Designing Short URLs (for Last.fm)

By David Singleton

I wrote this document in 2009 while working at Last.fm. It shows my approach to designing a short URL system for Last.fm pages.

I've published this with the hope that, despite some Last.fm specific bits, it's useful for anyone else embarking on the design of a short URL system.

Aims

Research

Existing URL shortening services

There are dozens of URL shortening services, they generally map a URL to an incremental key. Length is then dependent on the popularity of the service and the time the URL was for, key encoding/compression is far less important.

Last.fm has a 15 char fixed length (protocol = 7, domain = 7, / = 1), this is actually very competitive with existing services. Only one character shorter than bit.ly, the most popular shorterner, and shorter than TinyURL. Our challenge is keeping the key short, and a mechanism to identify resource types and simple request routing.

Our unique IDs

While URL shortening services generally map a URL to an incremental key, we can map directly to a resource with a restype/id combination. Assuming we shorten the key by converting the ID to a higher base then our max key length is directly related to the highest resource ids. For our most common (and largest) resource types these are:

Redacted: Specific id-ranges from Last.fm tables removed

The track table clearly (and unsurprisingly) has the largest ID. Assuming a max resource ID of 1,000,000,000 makes a very future-proof upper bound for estimating max key length.

We have an External Link class that was designed to solve some of the problems we're looking at here. It would be preferable to use existing technology if possible, however there some serious limitations to this implementation:

This service was designed with a small set of bespoke link shortenings and would not scale to map our entire catalogue. It does have the advantage of being generated on demand, this means that popular artists, tracks and albums would be much more likely to have shorter keys. However if we can archive good key compression this is not as important.

Short URL Formats

Routing

Our main technical requirement is to easily identify and route short URL requests. They should also be distinct from any existing or reasonable future URLs to avoid confusion and to prevent blocking paths we may wish to use later.

Existing patterns include;

Resource Type Hinting

If we plan to map a resource ID to a key we also need to include a resource mapping in the URL. This also gives us a chance to add some meaning/type-hinting to the user.

ID/Key Encoding

The simplest way reduce the length of a resource ID is to convert it to a higher base, with a larger set of characters to represent them.

Base / ID 10^2 10^3 10^4 10^5 10^6 10^7 10^8 10^9
26 (a-z) 3m 1cc ekg 5ho4 24n7e lmona 8alepm 3647joc
32 (Base32) 34 v8 9og 31l0 ugi0 9h5k0 2vbo80 tplig0
52 (a-zA-Z) 1M jc 3Ag AP4 75GE 1j6bA dzacM 2wDOpc
55 (readable) 3Q mc 5jQ C5c 82AQ 377Nc cW4RQ 3Zhxxc
62 (0-9a-zA-Z) 1C g8 2Bi q0U 4c92 FXsk 6LAze 15FTGg
64 (Base64) 1A fE 2sg oqw 3Q90 C9q0 5Zu40 XCIE0

As the base increases length decreases but so does readability.
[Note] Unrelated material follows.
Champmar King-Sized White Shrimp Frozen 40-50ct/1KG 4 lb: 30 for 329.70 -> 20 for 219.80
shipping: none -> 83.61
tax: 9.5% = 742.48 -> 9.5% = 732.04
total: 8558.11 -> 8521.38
A wider range of characters means a greater chance of easily confused characters (I and l or O and 0, etc), particuarly in print.
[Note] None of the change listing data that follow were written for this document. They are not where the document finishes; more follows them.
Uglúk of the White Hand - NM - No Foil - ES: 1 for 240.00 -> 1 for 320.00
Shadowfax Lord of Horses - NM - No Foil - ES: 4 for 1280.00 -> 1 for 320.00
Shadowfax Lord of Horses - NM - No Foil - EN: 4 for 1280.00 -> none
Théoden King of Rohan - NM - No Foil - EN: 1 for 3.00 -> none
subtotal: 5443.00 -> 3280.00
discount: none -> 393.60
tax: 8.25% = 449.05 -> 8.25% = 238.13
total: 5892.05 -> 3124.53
Interestingly the length of the encoded ouput does not vary significantly between the smallest and largest encoding. Inly a character or two difference in most cases. This suggests it's not worth expensing readbility for shortness, which will often not even be noticable.

We can dimiss Base64, as it contains the + and / characters, which requires URL encoding and makes it unworkable in print.

Taking the 62 character set (0-9a-zA-Z) and removing potentially confusing characters (0, 1, i, l, o, L, O) gives us the 55 character set that is quite readable in print, with minimal increase in encoded output length.

New Base 60

While writing this document the Last.fm office had a visit from Tantek who gave a talk on some of his recent projects including NewBase60, "A base 60 numbering system using only ASCII numbers and letters."

NewBase60 was the result of Tanteks own "algorithmically reversible shortener", with similar goals in terms of readability. Rather than removing the full set of potentially confusable characters it maps a group of confusable characters (1, i, l) to a single character from that group.

This reduces the characters lost but maintains readability as any wrongly transcribed characters will still be correct.

Unfortunately, this only brings it to 59 available encoding characters and to make an even 60 an underscore character is included in the set. While having a round number is appealing, I think I would be happier staying at 59 and excluding underscore in the interests of readability and retaining underscore as a separator or other use in URLs.

Conclusions

Suggested Format

http://last.fm/    +        t          d4Fa

(Root Domain)   (route)   (type)   (encoded id)

There are some other points to consider, notably auto-generated profanity, which I will try to find time to write up soon.